Die häufigsten Zellen im menschlichen Gehirn und Rückenmark sind Gliazellen. Es sind von den Nervenzellen abgegrenzte Zelltypen, die die Nervenzellen umgeben und wichtige unterstützende Funktionen – etwa beim Stofftransport und Stoffwechsel oder beim Flüssigkeitshaushalt im Gehirn und Rückenmark – haben.
Rätselhafte Schmerzphänomene erklären
Gleichzeitig können die Gliazellen aber selbst bestimmte Botenstoffe freisetzen, zum Beispiel entzündungsfördernde Zytokine, wenn sie – etwa durch Schmerzprozesse – aktiviert werden. Gliazellen haben also zwei Modi: Einen schützenden und einen pro-inflammatorischen, also entzündungsfördernden. „Die Aktivierung von Gliazellen sorgt dafür, dass es zu einer schmerzverstärkenden Wirkung kommt, und auch, dass sich der Schmerz oft bis in Körpergegenden ausbreitet, die vorher gar nicht betroffen waren. Unsere Studie erklärt erstmals dieses und andere bisher rätselhafte Schmerzphänomene in der Medizin“, sagt Jürgen Sandkühler Leiter der Abteilung für Neurophysiologie am Zentrum für Hirnforschung der MedUni Wien.
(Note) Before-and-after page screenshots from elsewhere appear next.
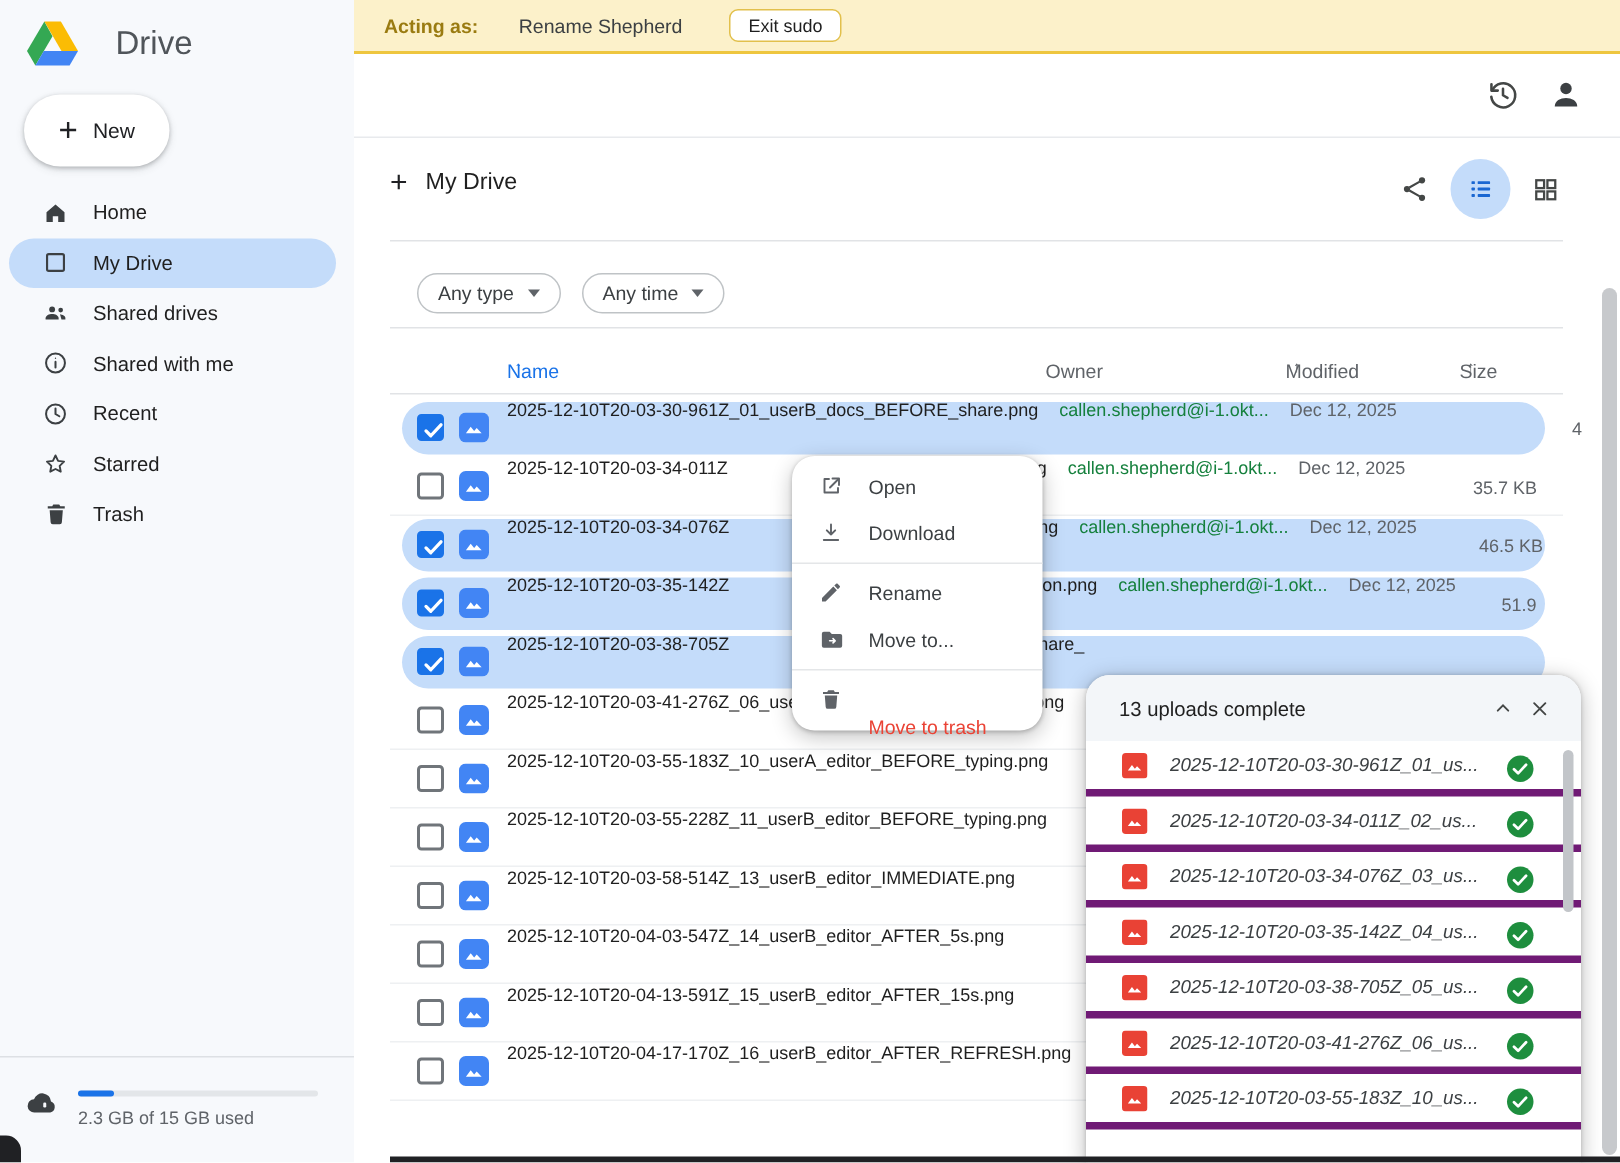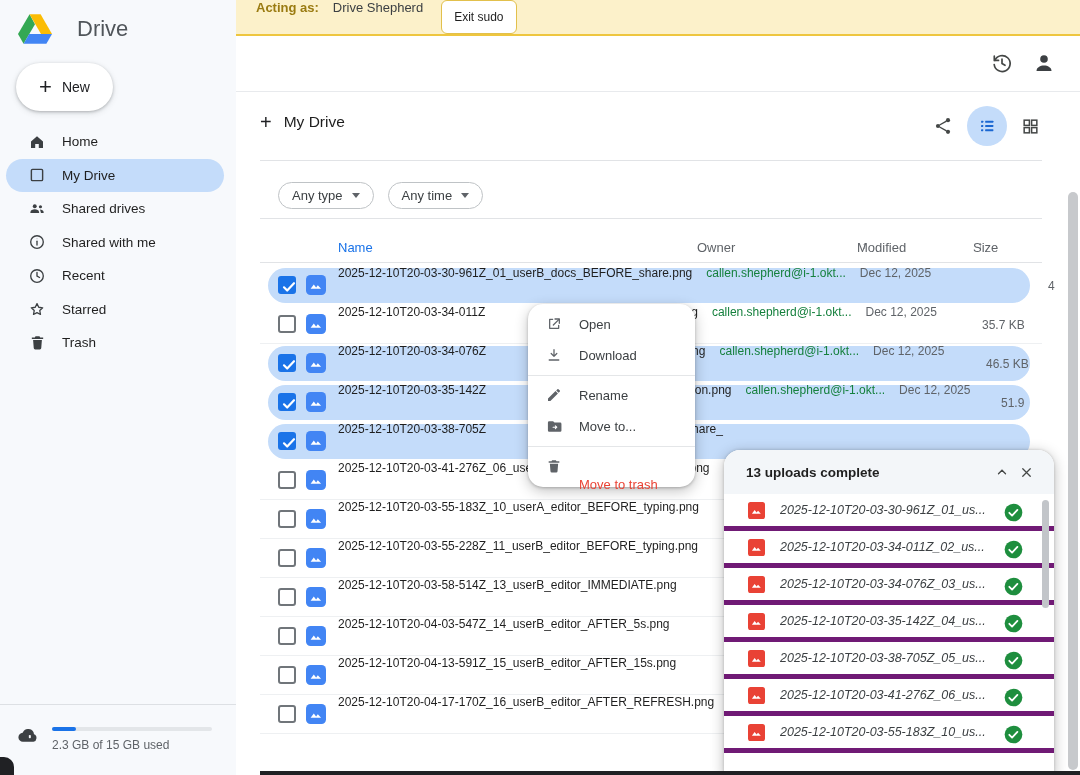"Acting as:" #banner { align-items: none -> center; gap: none -> 13px }
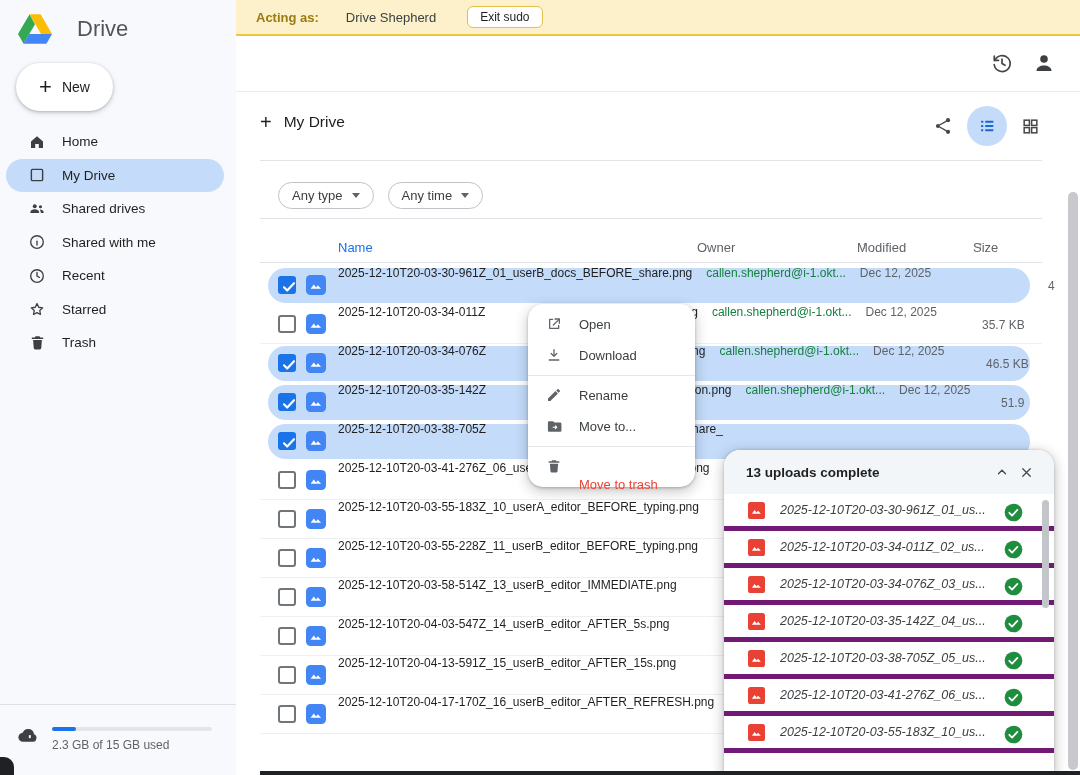"Drive Shepherd" span.buser { text: Drive -> Rename }
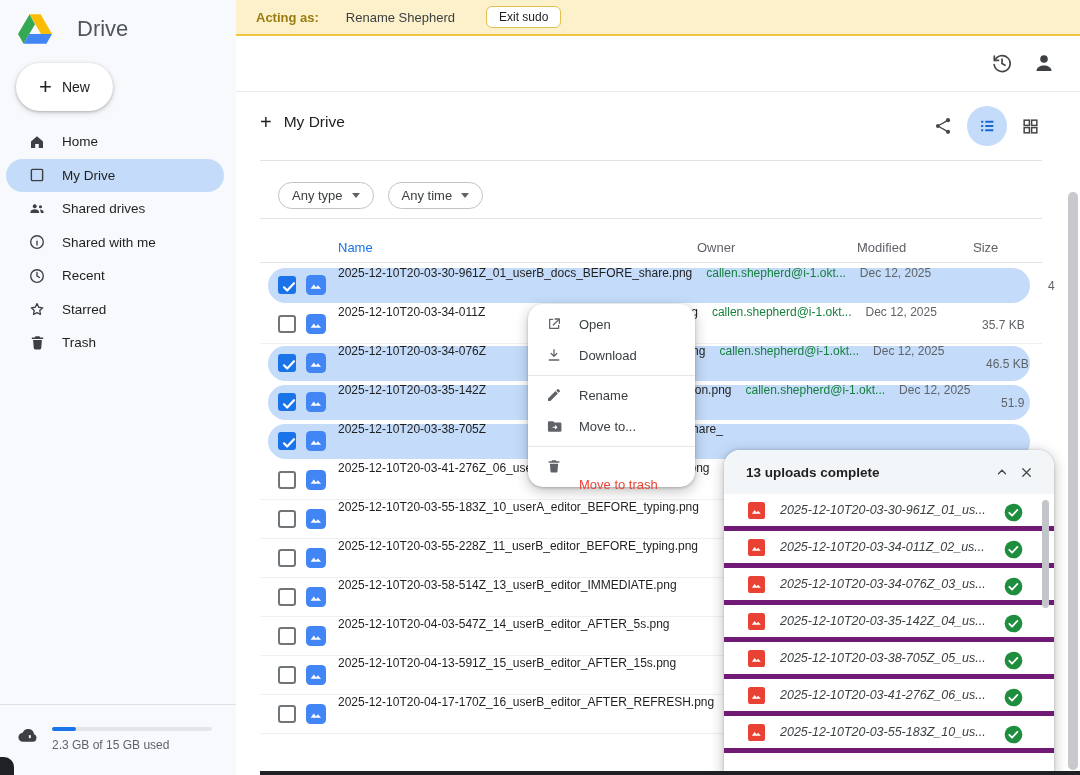"13 uploads complete" #up-title { font-weight: 700 -> 400 }
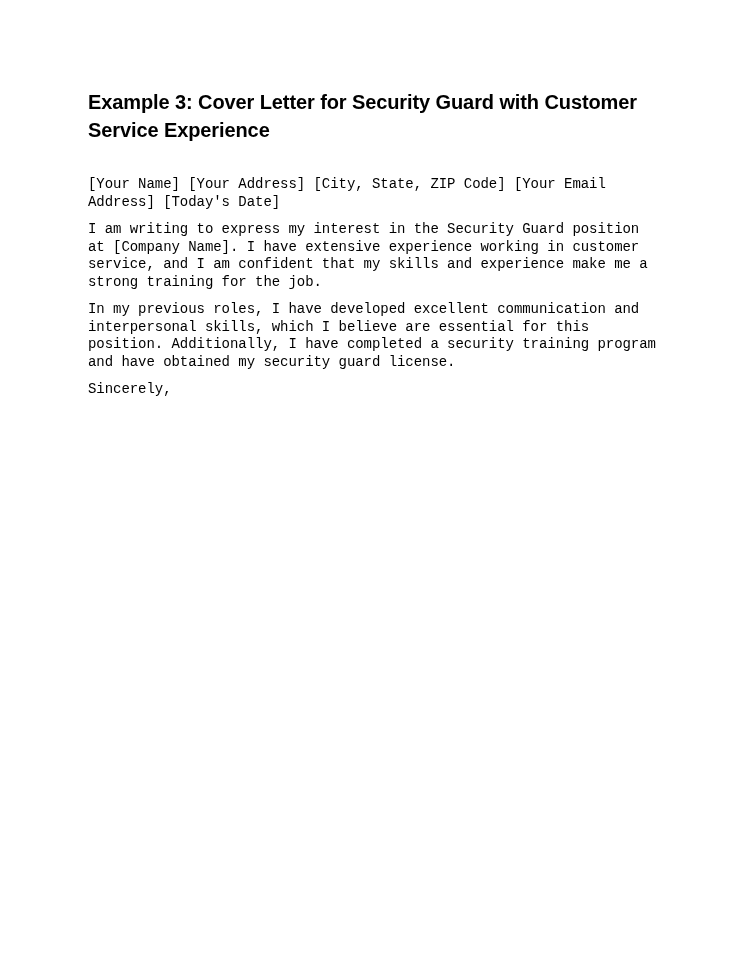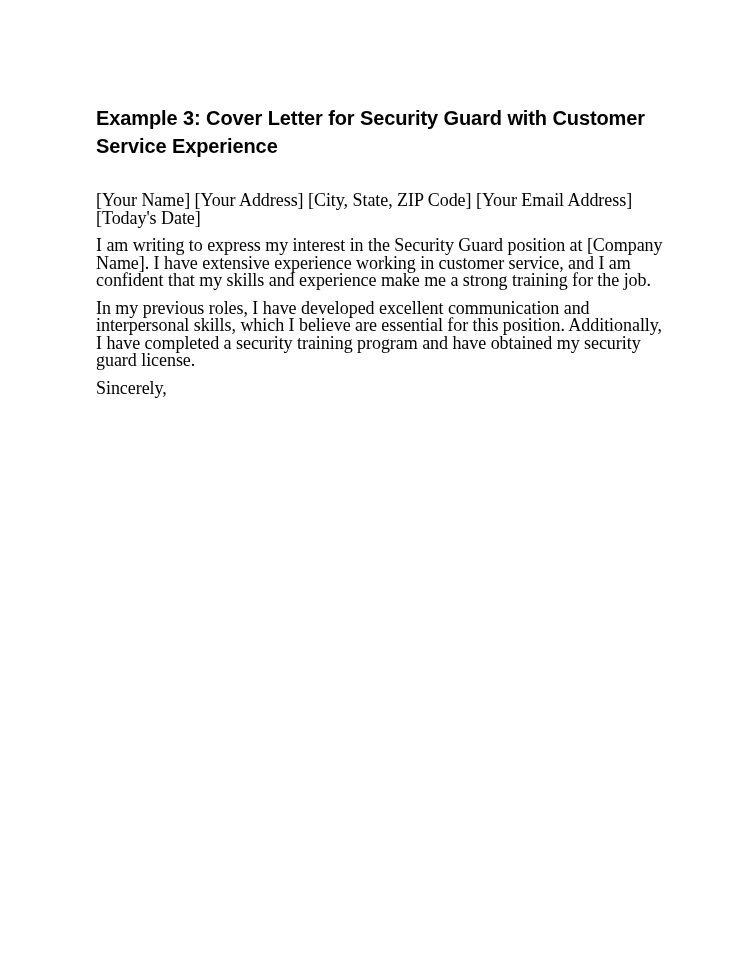"Example 3: Cover Letter for" .page { left: 96px -> 88px; margin-top: 16px -> none }
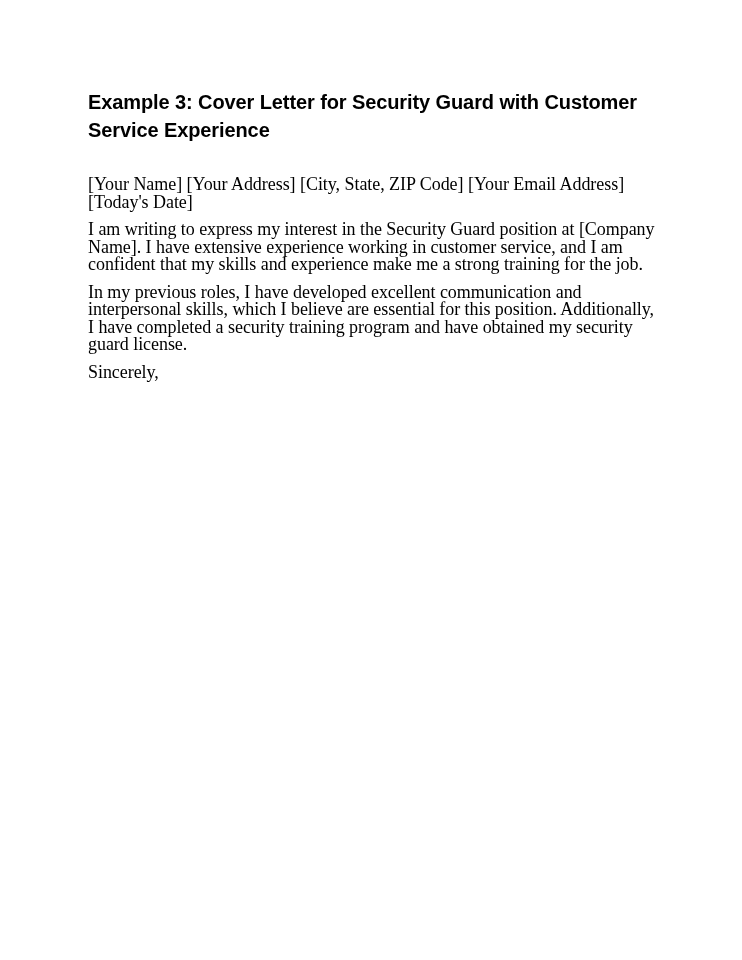"[Your Name] [Your Address] [City," .para { font-family: Liberation Serif, serif -> Liberation Mono, monospace; font-size: 18px -> 14px }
Die überschießende Aktivierung der Gliazellen im Rückenmark kann z.B. durch starke Schmerzreize bei einer Wunde oder einem operativen Eingriff hervorgerufen werden, aber auch durch Opiate. Sandkühler: „Das erklärt auch, warum Opiate bei der Schmerzlinderung zunächst gut wirken, danach aber oftmals ihre Wirkung verlieren. Ein weiteres Beispiel ist der ‚Entzug‘ bei Drogenabhängigen, wo aktivierte Gliazellen für starke Schmerzen im ganzen Körper sorgen.“
Gesunder Lebensstil kann System der Gliazellen positiv beeinflussen
Auch neuroinflammatorische (entzündliche) Erkrankungen im Gehirn und Umweltfaktoren sowie der eigene Lebensstil können, so Sandkühler, die Gliazellen aktivieren. Dazu zählen Depressionen, Angststörungen und chronischer Stress, aber auch Multiple Sklerose oder Alzheimer und Diabetes, sowie Bewegungsmangel und falsche Ernährung. Sandkühler: „Die Gliazellen sind ein ganz wichtiger Faktor für das Gleichgewicht des persönlichen, neuroinflammatorischen Systems.“ Die Ergebnisse der Studie lassen Spekulationen zu, wonach Verbesserungen im eigenen Lebensstil einen positiven Einfluss auch auf dieses System haben und dazu beitragen, generell weniger Schmerzen oder „Zipperlein“ zu erleiden, so Sandkühler: „Wir haben es also auch selbst in der Hand: Drei- viermal eine halbe Stunde mäßiger Sport pro Woche, gesünderes Essen und das Vermeiden von Übergewicht können bereits einen großen Unterschied machen.“
Literatur:
„Gliogenic LTP Spreads Widely in Nociceptive Pathways“ M.T. Kronschläger, R. Drdla-Schutting, M. Gassner, S.D. Honsek, H.L. Teuchmann, J. Sandkühler. Science, Nov. 10, 2016.